I tried translating a Chinese essay in English the day before yesterday. And the title of the essay is "_古代书院通识教育对现代大学教育的启示_". 
At first, I translated it as " _The Enlightenment of General Education of Ancient Academy on English Education of Contemporary University_". However, I found the excessive "of" make the title strange and someone told me that they couldn't understand what the title means. So with other's help, I change the title into "_The Enlightenment of General Education at a Ancient Academy on English Education at a Contemporary University" _or _" The Enlightenment of General Education at Ancient Academies on English Education at Contemporary Universities". _I don't know whether the change is right or there also exists a better translation.
I admit that the preposition "of" is too much to read and understand easily. But I don't know what's wrong with the preposition "of".

Thanks a million.


----------



## Skatinginbc

MandyWW said:


> I found the excessive "of"


Inspirations on Modern College Education from General Education Coursework at Ancient  Academies ==> No "of".


----------



## brofeelgood

I wouldn't think it's possible to enlighten an inanimate object like education.

Anyway, your English sentence has got it the other way round. The enlightenment of X means X is the one that received enlightenment, e.g. the enlightenment of Buddha.

You might want to consider something like 'The influence of Ancient Academy's General Education on Contemporary University's English Education' or 'What Contemporary University English Education has learnt from Ancient Academy General Education'.


----------



## Skatinginbc

MandyWW said:


> "_古代书院通识教育对现代大学教育的启示_". At first, I translated it as " _The Enlightenment of General Education of Ancient Academy on English Education of Contemporary University_"...I change the title into "_The Enlightenment of General Education at a Ancient Academy on English Education at a Contemporary University" _or _" The Enlightenment of General Education at Ancient Academies on English Education at Contemporary Universities". _


"English" 是怎麼從 "_古代书院通识教育对现代大学教育的启示_" 裡冒出來的?


----------



## MandyWW

Skatinginbc said:


> Inspirations on Modern College Education from General Education Coursework at Ancient Academies ==> No "of".


Thanks.
But I also want to ask whether the "of" I used in _" general education of ancient academies" _and _"education of contemporary universities" _are wrong.
I also considered the words: "from" and "in". I think these two words could replace the word "of".
Sometimes I would think about the grammar rules when I translated. Like the title "古代书院通识教育对现代大学英语教育的启示", I thought that "古代书院教育" means "古代书院的通识教育" and "现代大学英语教育" means "现代大学的英语教育", so at first, I thought of the preposition "of" to show the subordinate relation between them.


Skatinginbc said:


> "English" 是怎麼從 "_古代书院通识教育对现代大学教育的启示_" 裡冒出來的?
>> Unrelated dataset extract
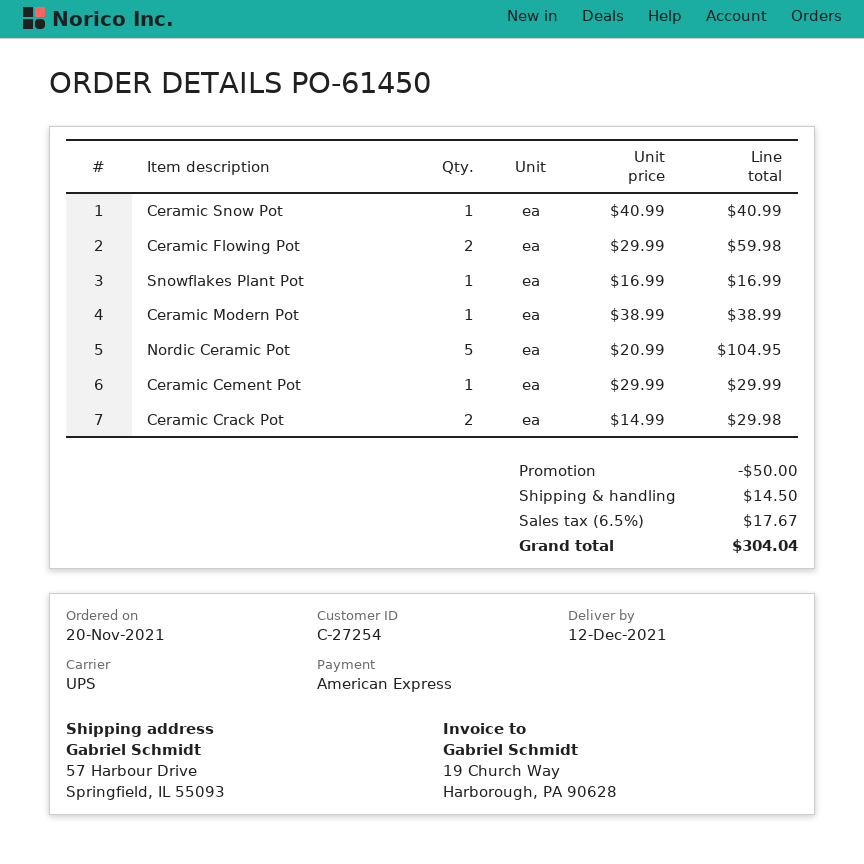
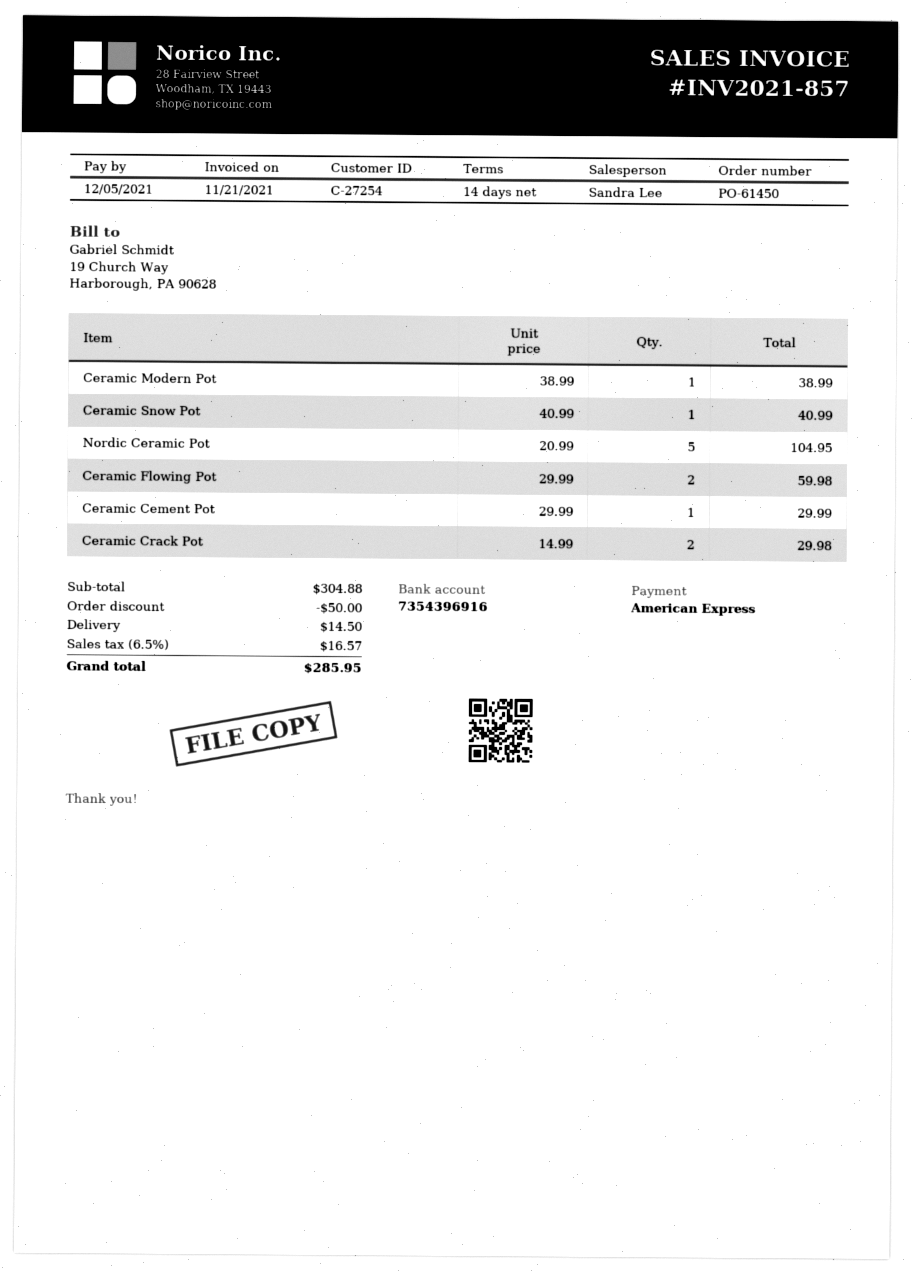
Snowflakes Plant Pot: 1 x 16.99 = 16.99 -> none
tax: 6.5% = 17.67 -> 6.5% = 16.57
total: 304.04 -> 285.95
Sorry, I missed the word "English" in the title. 
Title of article: "古代書院通識教育對現代大學英語教育的啟示". 



brofeelgood said:


> I wouldn't think it's possible to enlighten an inanimate object like education.
> 
> Anyway, your English sentence has got it the other way round. The enlightenment of X means X is the one that received enlightenment, e.g. the enlightenment of Buddha.
> 
> You might want to consider something like 'The influence of Ancient Academy's General Education on Contemporary University's English Education' or 'What Contemporary University English Education has learnt from Ancient Academy General Education'.


Yes, you are right.
The word "启示" disturbs me. I don't know which word is best for the title because it is the first time I translate a title.
At first, I thought of the word "inspiration" and "enlightenment" and find information about the word "启示". But there are many synonyms. 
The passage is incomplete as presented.